▶ **THE INPUT**:
····················
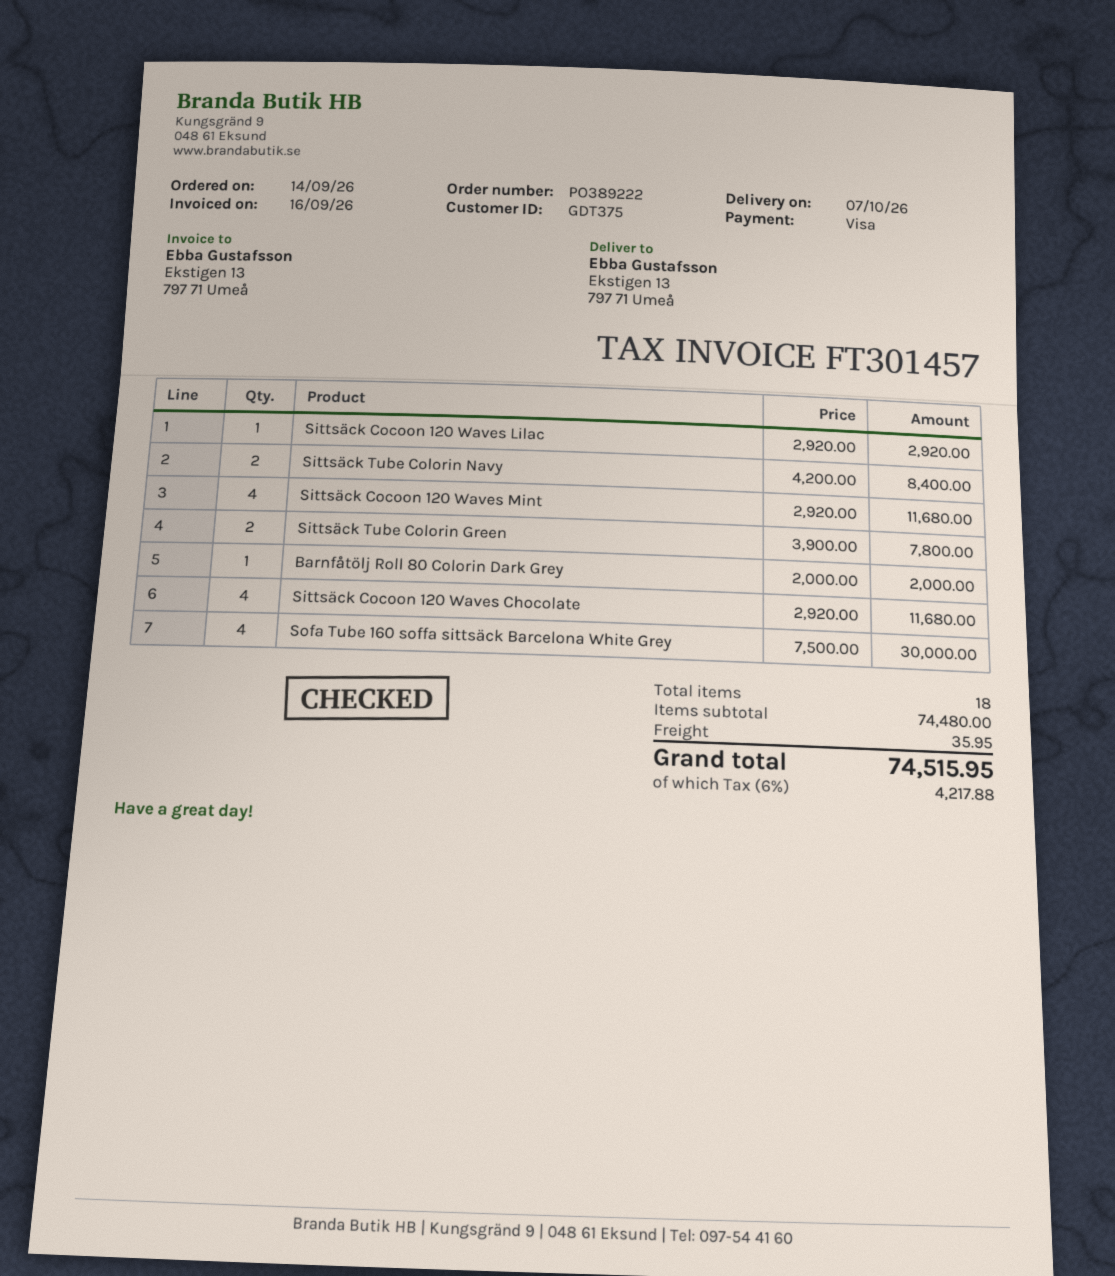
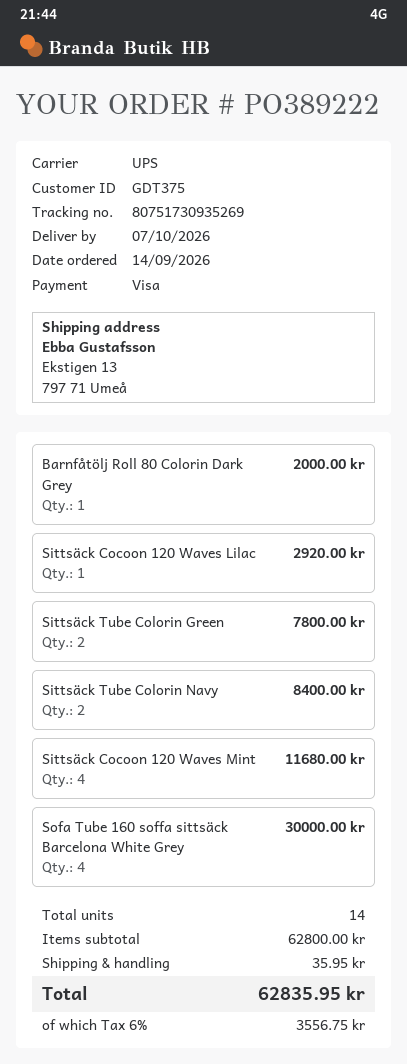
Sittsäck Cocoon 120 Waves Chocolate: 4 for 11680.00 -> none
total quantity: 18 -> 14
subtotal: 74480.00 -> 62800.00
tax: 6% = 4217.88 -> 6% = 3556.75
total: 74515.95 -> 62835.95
····················
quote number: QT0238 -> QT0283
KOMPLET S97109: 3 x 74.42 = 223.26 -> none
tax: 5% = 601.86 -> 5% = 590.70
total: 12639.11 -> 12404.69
····················
▶ **PROBLEM DESCRIPTION**:
Could you return exactly the stretch of the data above that starts at the line with "Sittsäck Cocoon 120" and ends at the line with "total: 74515.95 -> 62835.95", both lines included?

▶ **TASK RESULT**:
Sittsäck Cocoon 120 Waves Chocolate: 4 for 11680.00 -> none
total quantity: 18 -> 14
subtotal: 74480.00 -> 62800.00
tax: 6% = 4217.88 -> 6% = 3556.75
total: 74515.95 -> 62835.95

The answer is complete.